Tunus Cumhurbaşkanı Said, meclisin tüm yetkilerini dondurduğunu belirterek Başbakan'ı görevden aldığını duyurdu. Bunun üzerine halk sokaklara döküldü.

Tunus'ta askeri yetkilileri toplayan Cumhurbaşkanı Kays Said, meclisin tüm yetkilerini dondurduğunu, milletvekillerinin dokunulmazlığını askıya aldığını belirterek, mevcut Başbakan Meşişi'yi görevden aldığını ve kendi atayacağı bir başbakanla yürütmeyi devralacağını bildirdi. Buna karşılık ülkenin en büyük partisinin lideri Gannuşi bunun bir darbe olduğunu ve halkın barışçıl gösterilerle darbeye direnmesi gerektiğini belirtti.
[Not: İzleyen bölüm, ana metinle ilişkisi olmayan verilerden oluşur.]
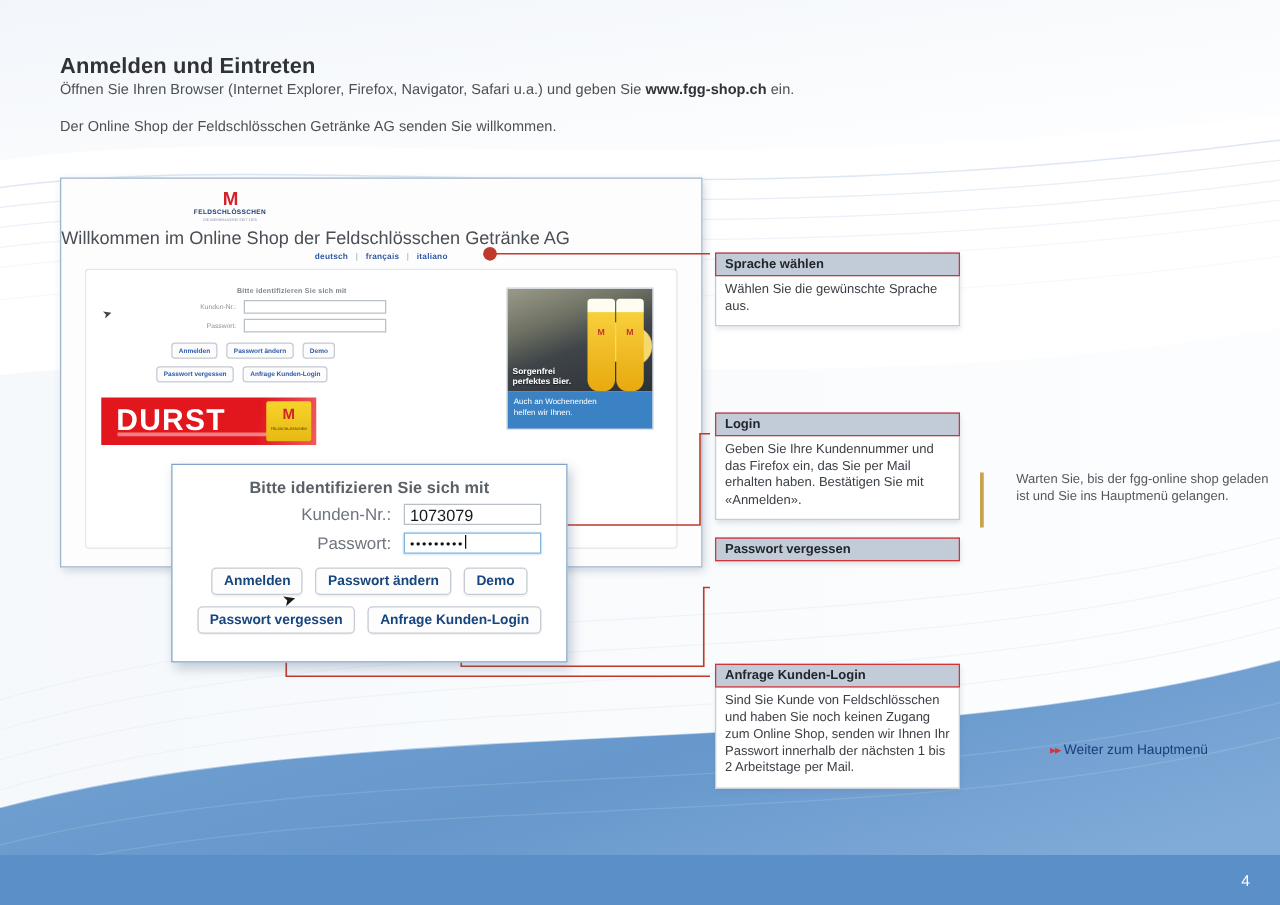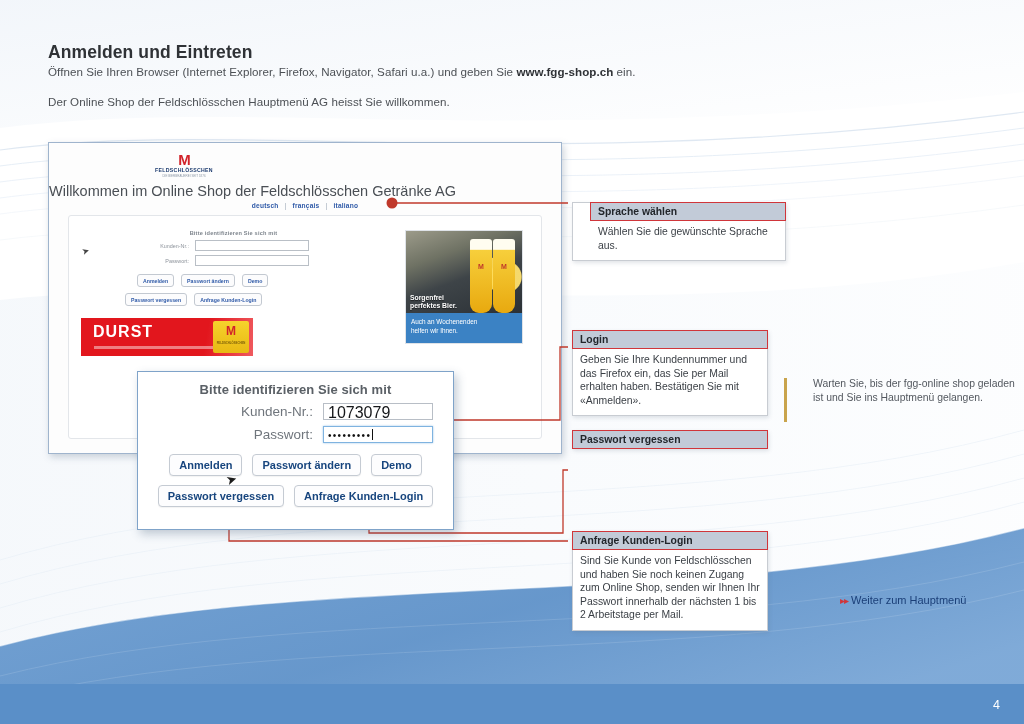--- a/index.html
+++ b/index.html
@@ -102,21 +102,21 @@
     font-size:9px; color:#444; transform:rotate(-18deg);
   }
 
   .durst {
     position:absolute; left:12px; top:102px; width:172px; height:38px;
     background:linear-gradient(100deg,#e2161d 0%,#e2161d 72%,#ef5a5f 100%);
     overflow:hidden;
   }
   .durst-word {
     position:absolute; left:12px; top:5px;
-    font-size:16px; font-weight:bold; color:#fff; letter-spacing:1px;
+    font-size:24px; font-weight:bold; color:#fff; letter-spacing:1px;
     font-family:"Liberation Sans", sans-serif;
   }
   .durst-sub {
     position:absolute; left:13px; top:28px; width:120px; height:3px;
     background:rgba(255,255,255,.45);
   }
   .durst-badge {
     position:absolute; right:4px; top:3px; width:36px; height:32px;
     background:linear-gradient(180deg,#f6d32c,#e8b913);
     border-radius:2px; text-align:center;
@@ -168,21 +168,21 @@
     text-align:center; font-size:13px; font-weight:bold; color:#5a6066;
     margin-top:10px; letter-spacing:.1px;
   }
   .zc-row { display:flex; align-items:center; margin-top:6px; }
   .zc-lab {
     width:175px; text-align:right; padding-right:10px;
     font-size:13.5px; color:#6f757c;
   }
   .zc-inp {
     width:110px; height:17px; border:1px solid #b8bec6; background:#fff;
-    font-size:16px; color:#15171a; padding:0 4px; line-height:17px;
+    font-size:13px; color:#15171a; padding:0 4px; line-height:17px;
     box-sizing:border-box;
   }
   .zc-inp.focus { border:1px solid #7fb3e0; box-shadow:0 0 2px #9fc8ea; }
   .zc-pass {
     letter-spacing:1.3px; font-size:10px; color:#111; position:relative;
   }
   .caret {
     display:inline-block; width:1px; height:11px; background:#111;
     vertical-align:-1px; margin-left:1px;
   }
@@ -295,21 +295,21 @@
       <g opacity="0.12" stroke="#ffffff" fill="none" stroke-width="1">
         <path d="M0,676 C300,600 700,646 1024,562"></path>
         <path d="M0,700 C300,626 700,672 1024,590"></path>
       </g>
       <rect x="0" y="684" width="1024" height="40" fill="#5a8fc8"></rect>
     </svg>
   </div>
 
   <div class="doc-title">Anmelden und Eintreten</div>
   <div class="doc-sub"><span>Öffnen Sie Ihren Browser (Internet Explorer, Firefox, Navigator, Safari u.a.) und geben Sie </span><b>www.fgg-shop.ch</b><span> ein.</span></div>
-  <div class="doc-sub2">Der Online Shop der Feldschlösschen Hauptmenü AG heisst Sie willkommen.</div>
+  <div class="doc-sub2">Der Online Shop der Feldschlösschen Getränke AG senden Sie willkommen.</div>
 
   <div class="shot">
 
     <div class="shot-logo">
       <div class="logo-mark">M</div>
       <div class="logo-word">FELDSCHLÖSSCHEN</div>
       <div class="logo-tag">DIE BIERBRAUEREI SEIT 1876</div>
     </div>
 
     <div class="shot-welcome">Willkommen im Online Shop der Feldschlösschen Getränke AG</div>
@@ -413,21 +413,21 @@
     </div>
 
     <div class="zc-btnrow r2">
       <div class="zc-btn">Passwort vergessen</div>
       <div class="zc-btn">Anfrage Kunden-Login</div>
     </div>
 
     <div class="zc-cursor">➤</div>
   </div>
 
-  <div class="callout" style="left:572px; top:202px;padding-left:18px;">
+  <div class="callout" style="left:572px; top:202px;">
     <div class="hd">Sprache wählen</div>
     <div class="bd">Wählen Sie die gewünschte Sprache aus.</div>
   </div>
 
   <div class="callout" style="left:572px; top:330px;">
     <div class="hd">Login</div>
     <div class="bd">Geben Sie Ihre Kundennummer und das Firefox ein, das Sie per Mail erhalten haben. Bestätigen Sie mit «Anmelden».</div>
   </div>
 
   <div class="callout" style="left:572px; top:430px;">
Tunus Cumhurbaşkanı Kays Said, "ülkenin içinde bulunduğu olağanüstü koşullar nedeniyle" meclisin tüm yetkilerini dondurduğunu, milletvekillerinin dokunulmazlığını askıya aldığını belirterek, mevcut Başbakan Hişam el-Meşişi'yi görevden aldığını ve kendi atayacağı bir başbakanla yürütmeyi devralacağını bildirdi Sosyal medyadan örgütlenerek meclis binasının çevresinde toplanan Tunuslular, "Yönetim ve hükümet.. Bozuk sistem", "Ey vatandaş ayaklar altına alındın", "Halk siyasilerin yolsuzluğundan bıktı" ve "Hükümetin istifası ve meclisin feshedilmesine evet" yazılı pankartlar taşıdı. Tunus Meclis Başkanı ve ülkedeki en büyük parti olan Nahda Hareketi'nin lideri Raşid el-Gannuşi ise meclisin çalışmalarını dondurma ve başbakanı görevden alma kararları nedeniyle Cumhurbaşkanı Kays Said'i darbe yapmakla suçlayarak halkı barışçıl mücadeleye çağırdı. El Cezire televizyonuna değerlendirmede bulunan Gannuşi, cumhurbaşkanının aldığı kararların yasal bir dayanağı olmadığını ve bir darbe niteliği taşıdığını belirterek, "Cumhurbaşkanını bu kararları geri almaya çağırıyoruz çünkü bu kararlar halkı karanlığa sürüklüyor" dedi. Raşid el-Gannuşi, açıklamasında demokratik olarak seçilmiş parlamento ve hükümetin halen görevinin başında olduğunu belirterek "Bu açıkça anayasal bir darbedir. Devrime, genel ve kişisel özgürlüklere karşı bir darbedir. Demokratik olarak seçilmiş parlamento, hükümet ve gerisi halen görevinin başında" diye konuştu. Tunus parlamentosunda bulunan askerler, Meclis Başkanı Gannuşi ve beraberindeki bir grup milletvekilinin içeri girmesine izin vermedi. 2010 yılında Arap Baharı olarak adlandırılan süreç Tunus'ta Muhammed Buazizi adlı bir gencin, seyyar satıcılık yaptığı arabasına el konulması ve yetkililerce uğradığı kötü muamele nedeniyle kendini yakmasının ardından Tunuslular'ın sokağa dökülmesiyle başlamıştı. Tunus'u 24 yıldır demir yumrukla yöneten Zeynel Abidin Bin Ali'nin 14 Ocak 2011'de yakın ailesini de yanına alarak ülkeden kaçmasıyla, Arap Baharı'nın fitili ateşlenmişti.